▸ **Exercise material**:
========================================

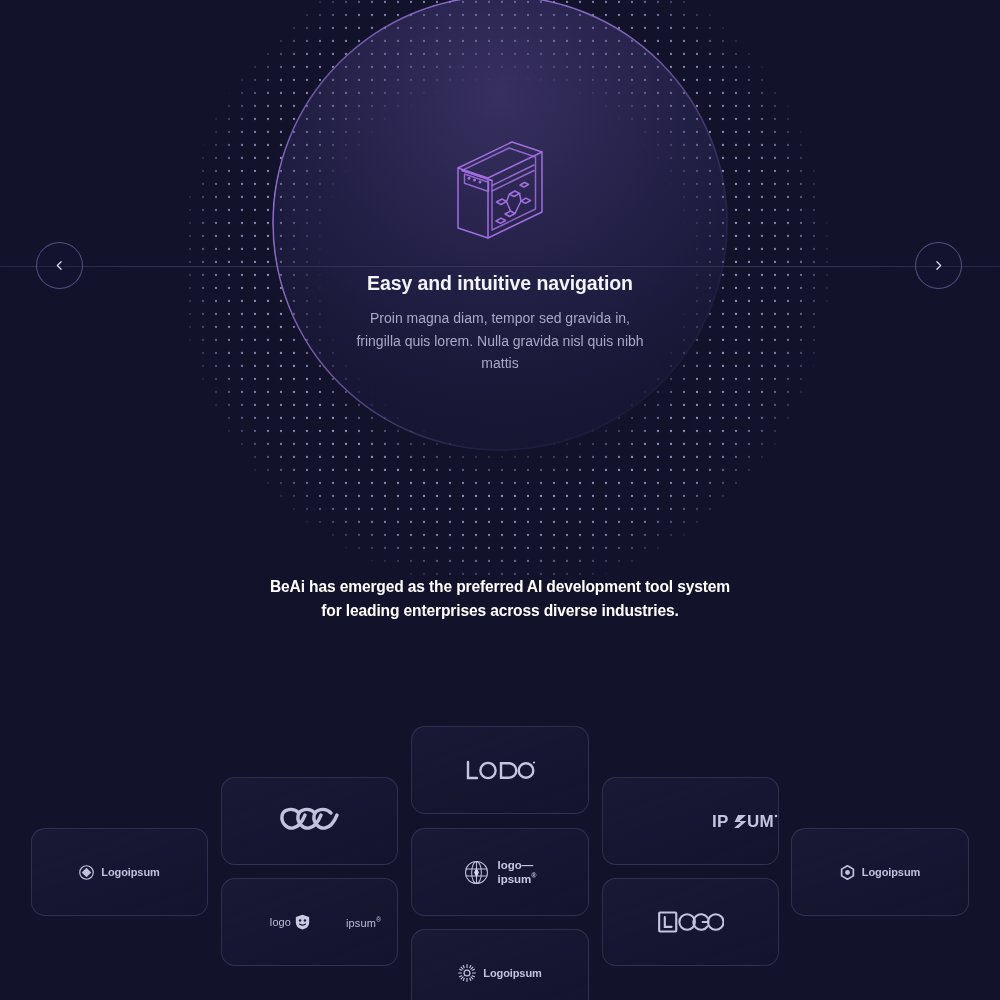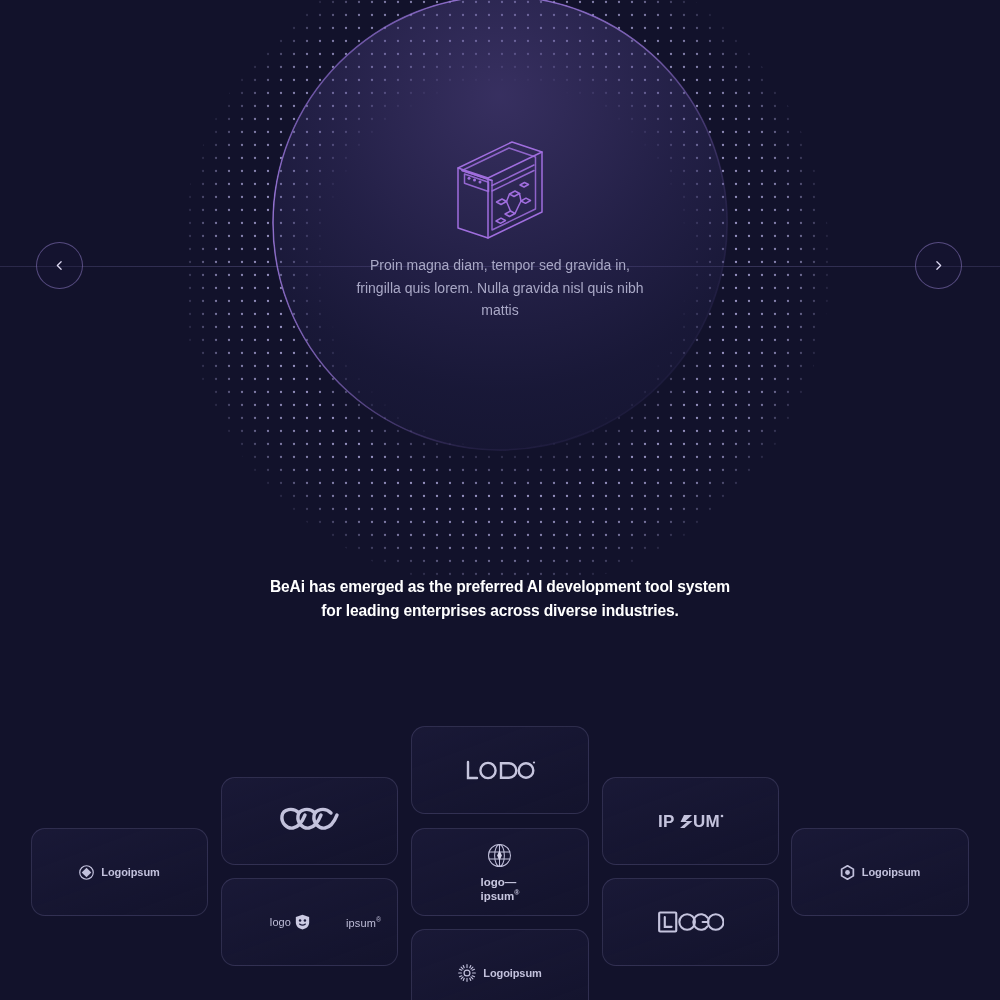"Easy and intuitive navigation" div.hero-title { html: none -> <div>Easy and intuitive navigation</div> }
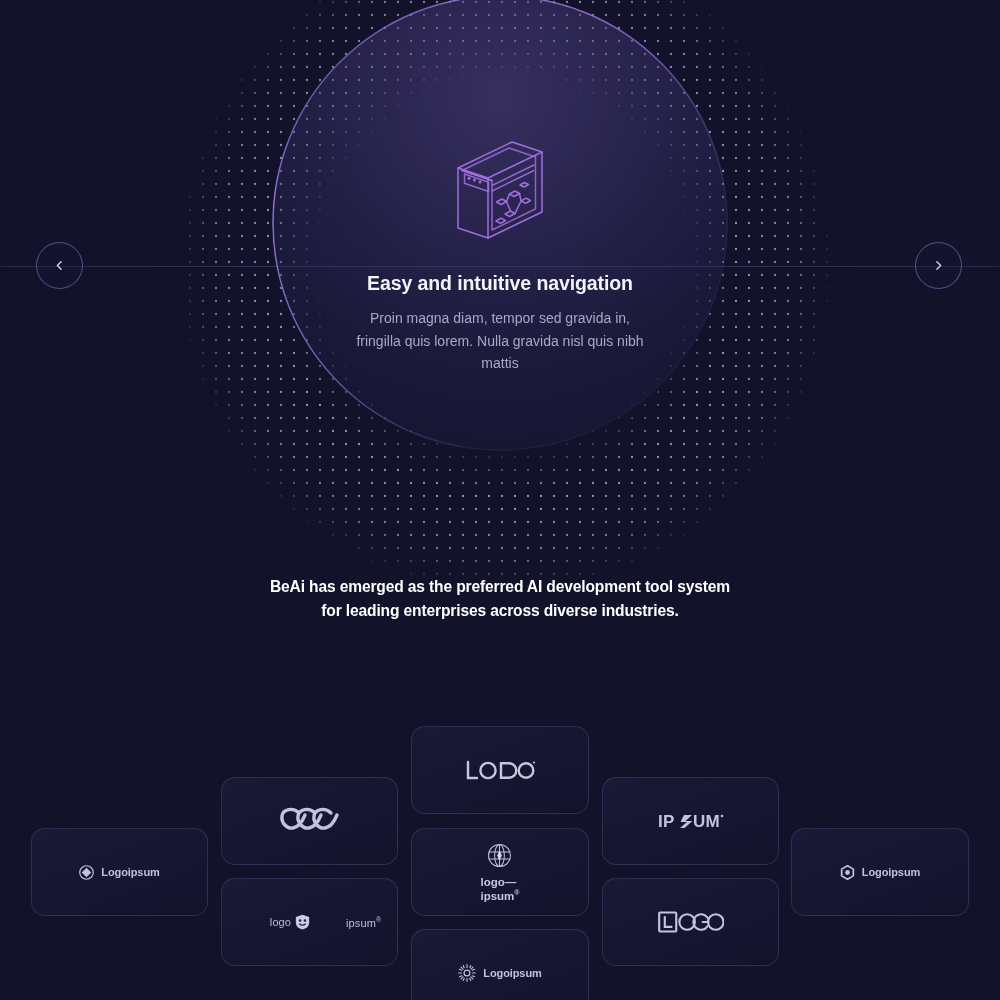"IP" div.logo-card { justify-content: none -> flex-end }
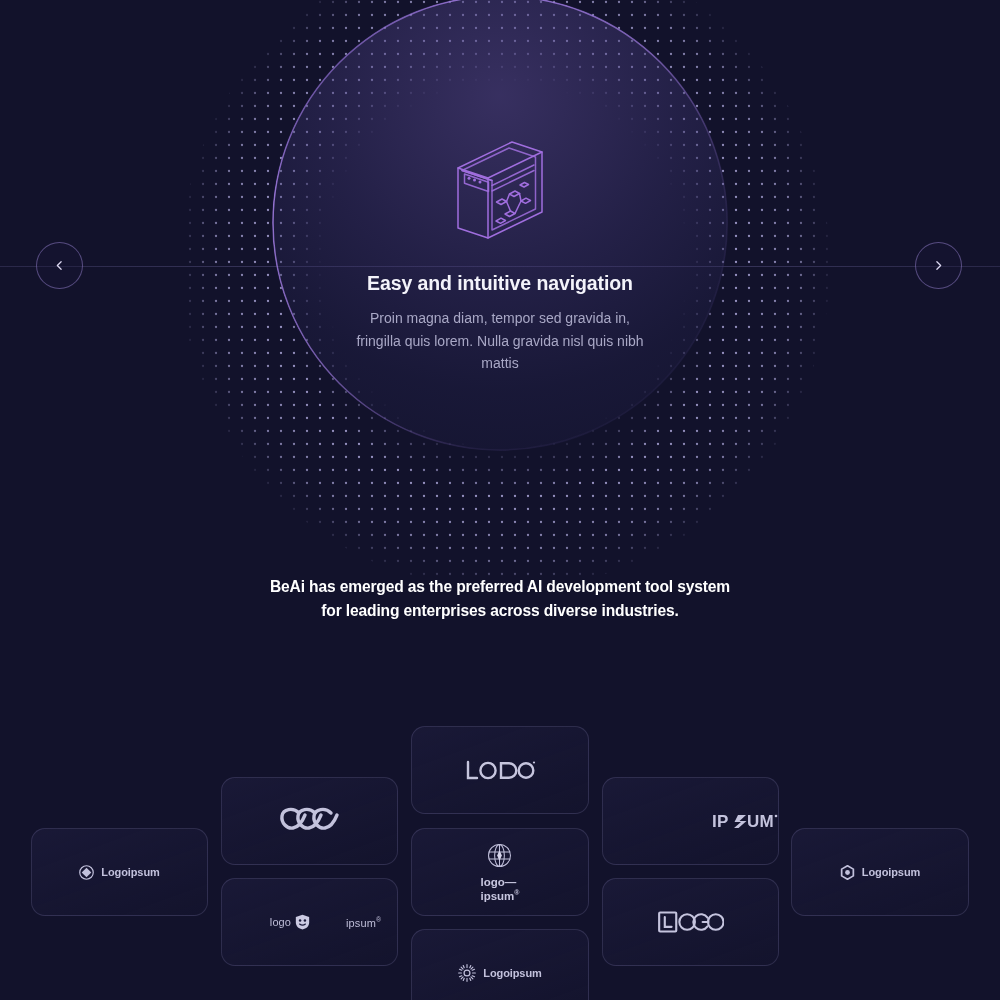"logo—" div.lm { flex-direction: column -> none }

========================================

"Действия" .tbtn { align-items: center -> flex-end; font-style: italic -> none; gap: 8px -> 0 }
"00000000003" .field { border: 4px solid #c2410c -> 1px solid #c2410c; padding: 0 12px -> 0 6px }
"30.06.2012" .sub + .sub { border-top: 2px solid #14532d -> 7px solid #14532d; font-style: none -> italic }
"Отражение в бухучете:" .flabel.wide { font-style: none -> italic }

========================================

▸ **Task directions**: Copy every line of the listing that contains the word "solid".

▸ **Your response**:
"00000000003" .field { border: 4px solid #c2410c -> 1px solid #c2410c; padding: 0 12px -> 0 6px }
"30.06.2012" .sub + .sub { border-top: 2px solid #14532d -> 7px solid #14532d; font-style: none -> italic }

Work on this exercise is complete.